When estimating the effect of treatment on HIV using data from observational studies, standard methods may produce biased estimates due to the presence of time-dependent confounders. Such confounding can be present when a covariate, affected by past exposure, is both a predictor of the future exposure and the outcome. One example is the CD4 cell count, being a marker for disease progression for HIV patients, but also a marker for treatment initiation and influenced by treatment. Fitting a marginal structural model (MSM) using inverse probability weights is one way to give appropriate adjustment for this type of confounding. In this paper we study a simple and intuitive approach to estimate similar treatment effects, using observational data to mimic several randomized controlled trials. Each 'trial' is constructed based on individuals starting treatment in a certain time interval. An overall effect estimate for all such trials is found using composite likelihood inference. The method offers an alternative to the use of inverse probability of treatment weights, which is unstable in certain situations.

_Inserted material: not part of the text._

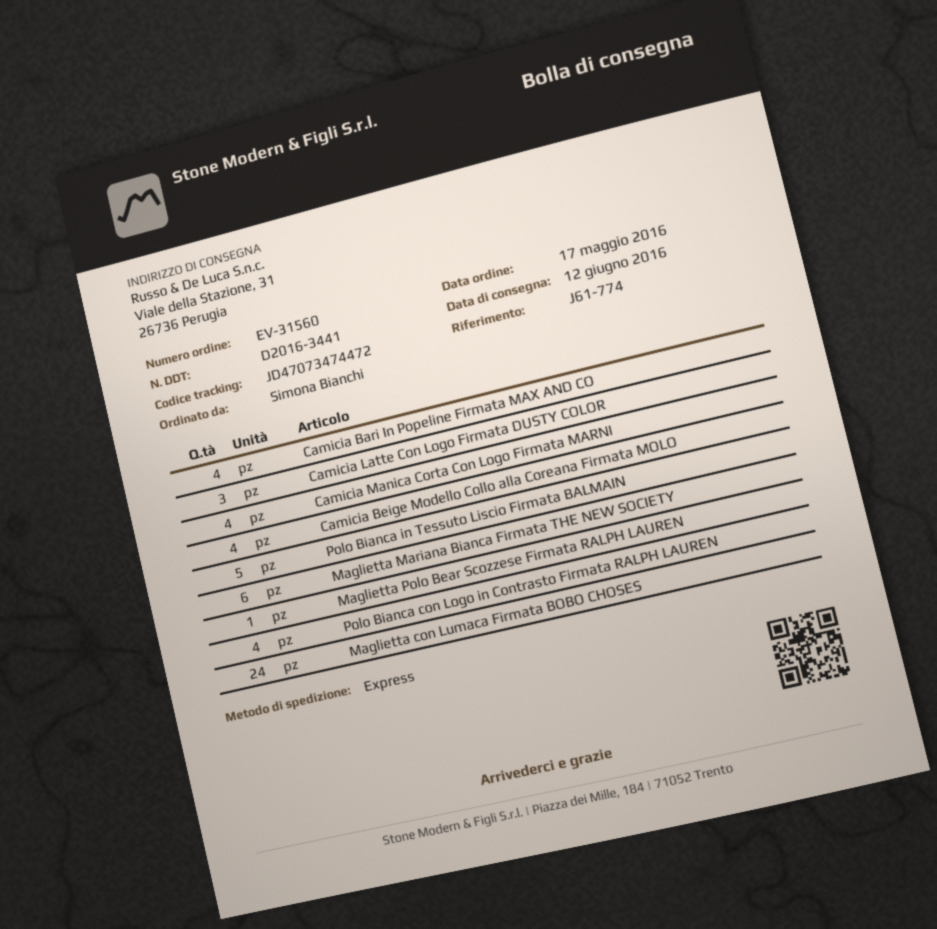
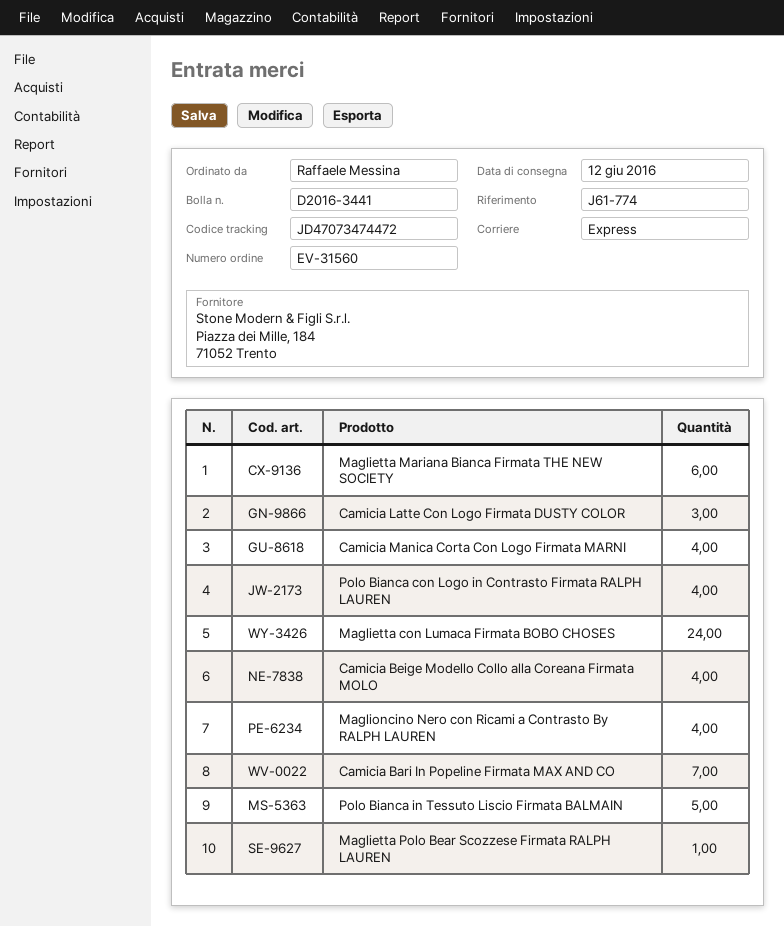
ordered by: Simona Bianchi -> Raffaele Messina
Camicia Bari In Popeline Firmata MAX AND CO: 4 -> 7
Maglioncino Nero con Ricami a Contrasto By RALPH LAUREN: none -> 4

The estimated parameter is not identical to the one of an MSM, it is conditioned on covariate values at the start of each mimicked trial. This allows the study of questions that are not that easily addressed fitting an MSM. The analysis can be performed as a stratified weighted Cox analysis on the joint data set of all the constructed trials, where each trial is one stratum. The model is applied to data from the Swiss HIV cohort study.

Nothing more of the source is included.